In COVID times, ‘Annapurna’ provides succour

People line up at Annapurna canteen at Muslim Jung bridge in Hyderabad on Thursday.  

A few dozen people stand outside the Annapurna Centre near Pillar No 140 of PVNR Expressway and tuck into the simple food being distributed free by the civic organisation.

Two workers going on a two-wheeler with a UPVC window stop and and pick up a plate of food and join the others. If the Annapurna Centres are considered the bellwether of economic and social distress, Hyderabad is faring way better than the earlier lockdown.

“About 75,000 to 80,000 people are having food at the 245 Annapurna Centres across the city that includes lunch and dinner. The food is being distributed free from May 18,” said an official involved with the free food scheme that has become a lifeline for thousands in the city during economic distress.

The number of people having free food is less than half of what it was in 2020 when the queues outside the Annapurna Centres stretched across many building blocks in the city.

“In April-May of 2020, there were days when 1,60,000 people had lunch and dinner at the free food centres. We had 300 meal counters during that period,” says the person.

The number of people waiting to have free food distributed by good samaritans near KBR Park too has shown a decline in comparison to the first lockdown.

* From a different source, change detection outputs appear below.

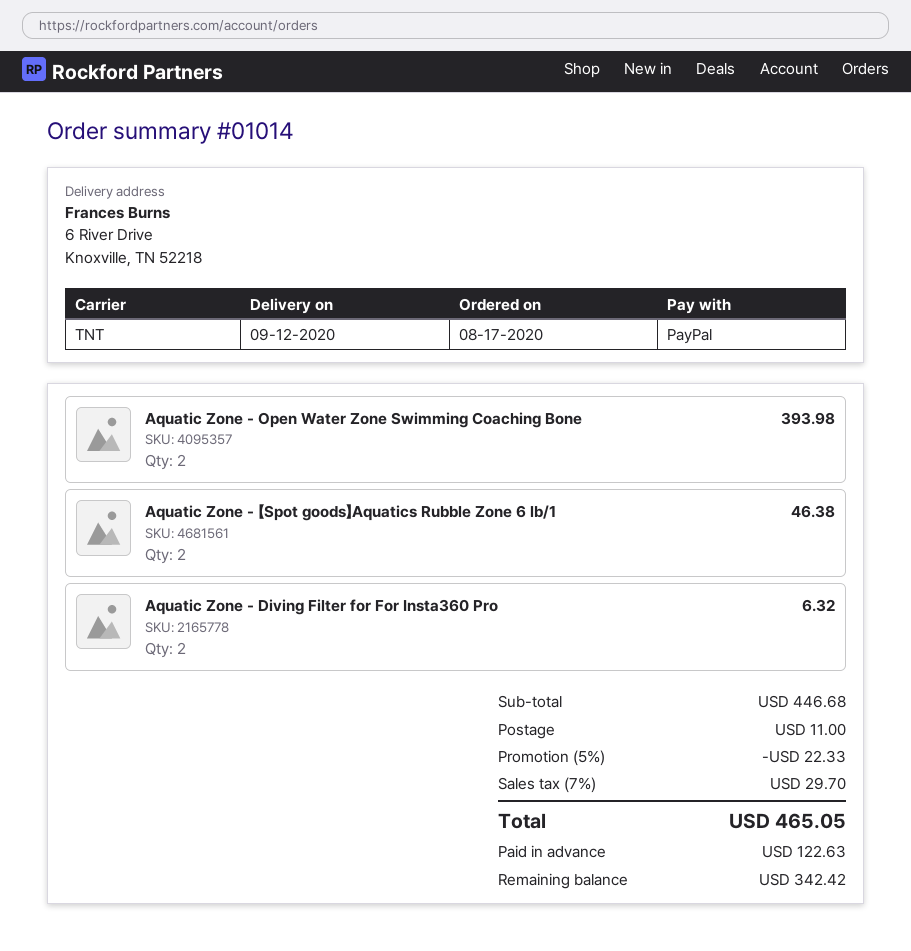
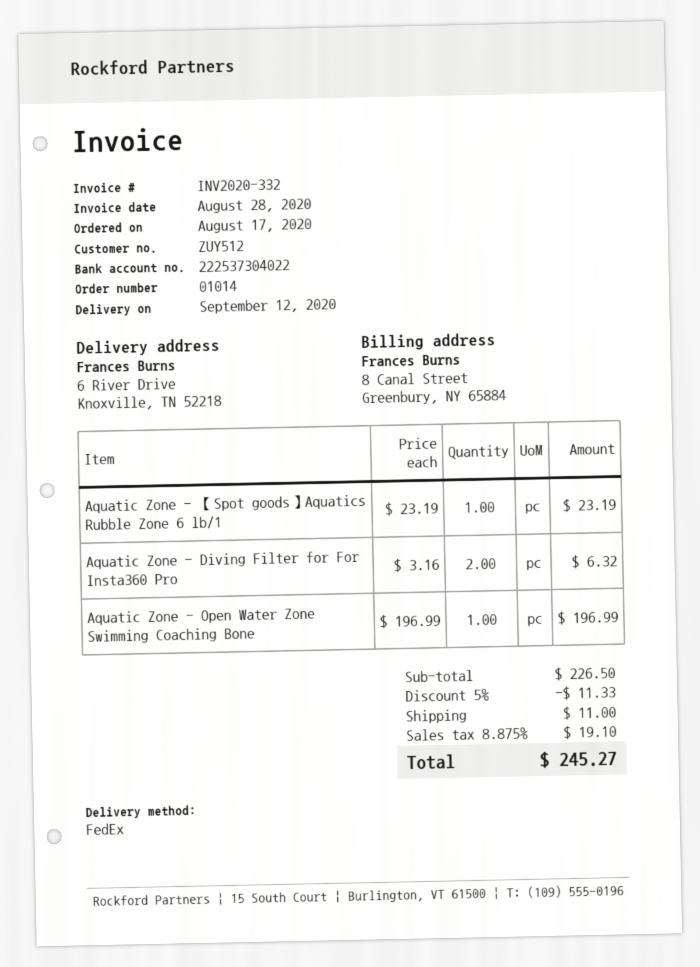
shipping method: TNT -> FedEx
Aquatic Zone - Open Water Zone Swimming Coaching Bone: 2 for 393.98 -> 1 for 196.99
Aquatic Zone - 【Spot goods】Aquatics Rubble Zone 6 lb/1: 2 for 46.38 -> 1 for 23.19
subtotal: 446.68 -> 226.50
discount: 5% = 22.33 -> 5% = 11.33
tax: 7% = 29.70 -> 8.875% = 19.10
total: 465.05 -> 245.27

“I stay in Chowk area. We didn’t get the free rations promised by the government. I have not paid the rent for the past two months that totals ₹6,000. I have five children. How do I feed them?” asks Akhil Ahmed who is part of a painters’ guild.

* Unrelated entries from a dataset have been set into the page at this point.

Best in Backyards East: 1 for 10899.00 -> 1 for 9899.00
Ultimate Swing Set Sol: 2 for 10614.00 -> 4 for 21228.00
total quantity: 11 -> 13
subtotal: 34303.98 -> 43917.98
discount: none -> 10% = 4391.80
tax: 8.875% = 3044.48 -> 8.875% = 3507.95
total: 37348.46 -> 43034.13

At the ration shops where the quota of free rice has been increased to 15 kg for families holding food security ration card holders, there are queues through the day.

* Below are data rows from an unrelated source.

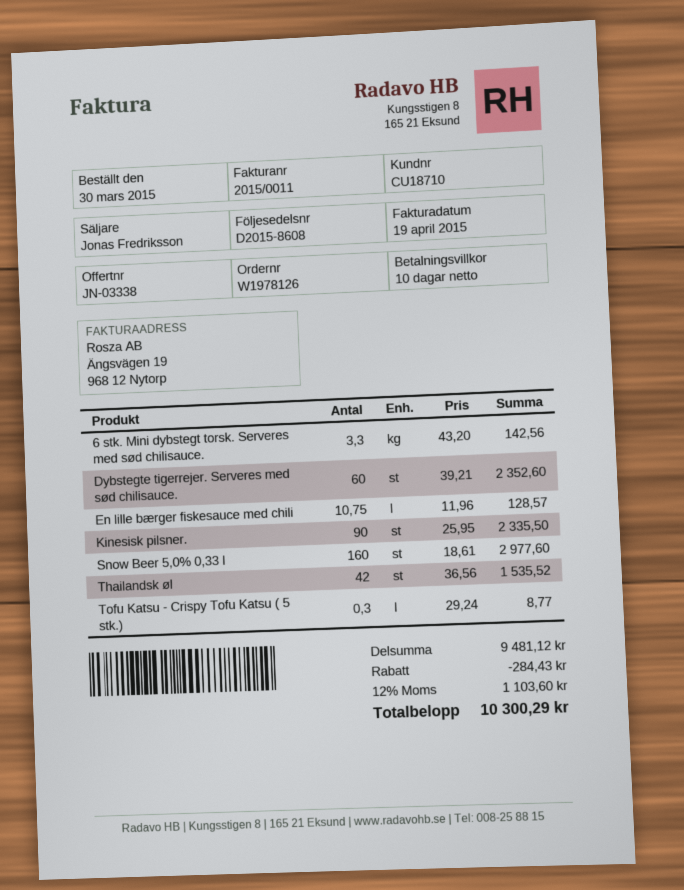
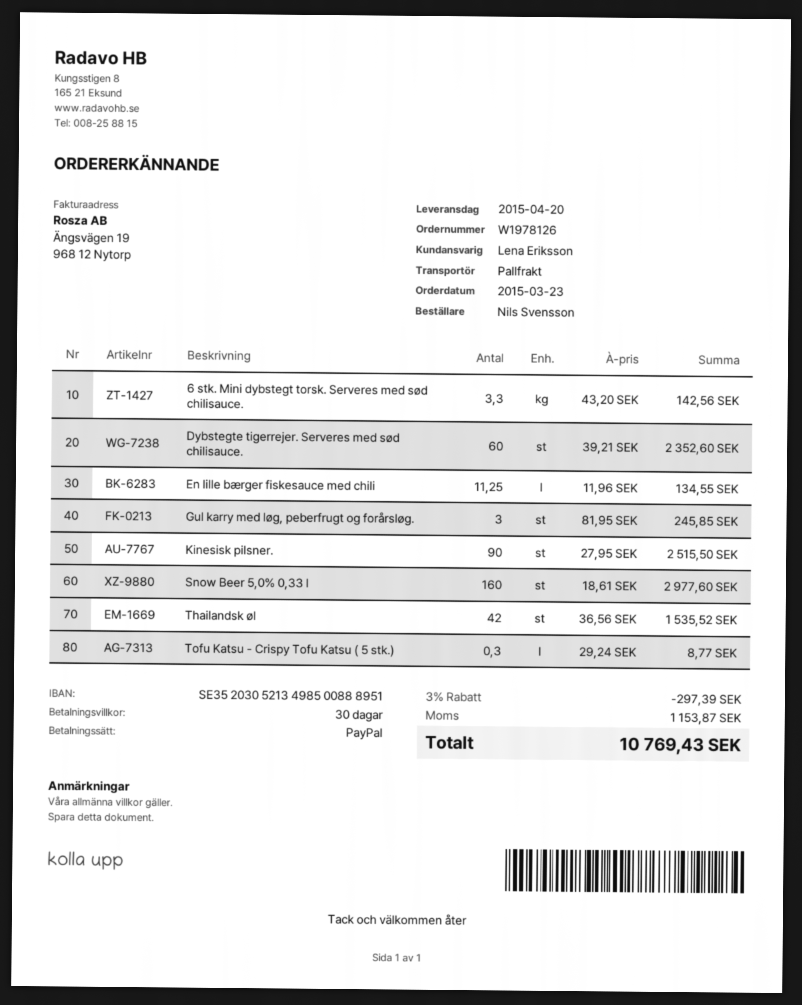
order date: 2015-03-30 -> 2015-03-23
payment terms: 10 days -> 30 days
sales rep: Jonas Fredriksson -> Lena Eriksson
En lille bærger fiskesauce med chili: 10.75 x 11.96 = 128.57 -> 11.25 x 11.96 = 134.55
Kinesisk pilsner.: 90 x 25.95 = 2335.50 -> 90 x 27.95 = 2515.50
Gul karry med løg, peberfrugt og forårsløg.: none -> 3 x 81.95 = 245.85
discount: 284.43 -> 297.39
tax: 1103.60 -> 1153.87
total: 10300.29 -> 10769.43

“Due to COVID-19 most of our cab drivers have no source of income and they have to pay EMIs and rent. The drivers don’t get free rations as they show ownership of a four-wheeler. There is an acute distress among the drivers and their families,” says Shaik Salauddin, general secretary of Telangana Gig and Platform Workers Union. Rural areas have fared much worse due to the pandemic and the subsequent lockdown.

When a priest in Vikarabad developed symptoms, he was brought to Hyderabad for treatment. His wife borrowed up to ₹5 lakh to pay for the treatment but he passed away.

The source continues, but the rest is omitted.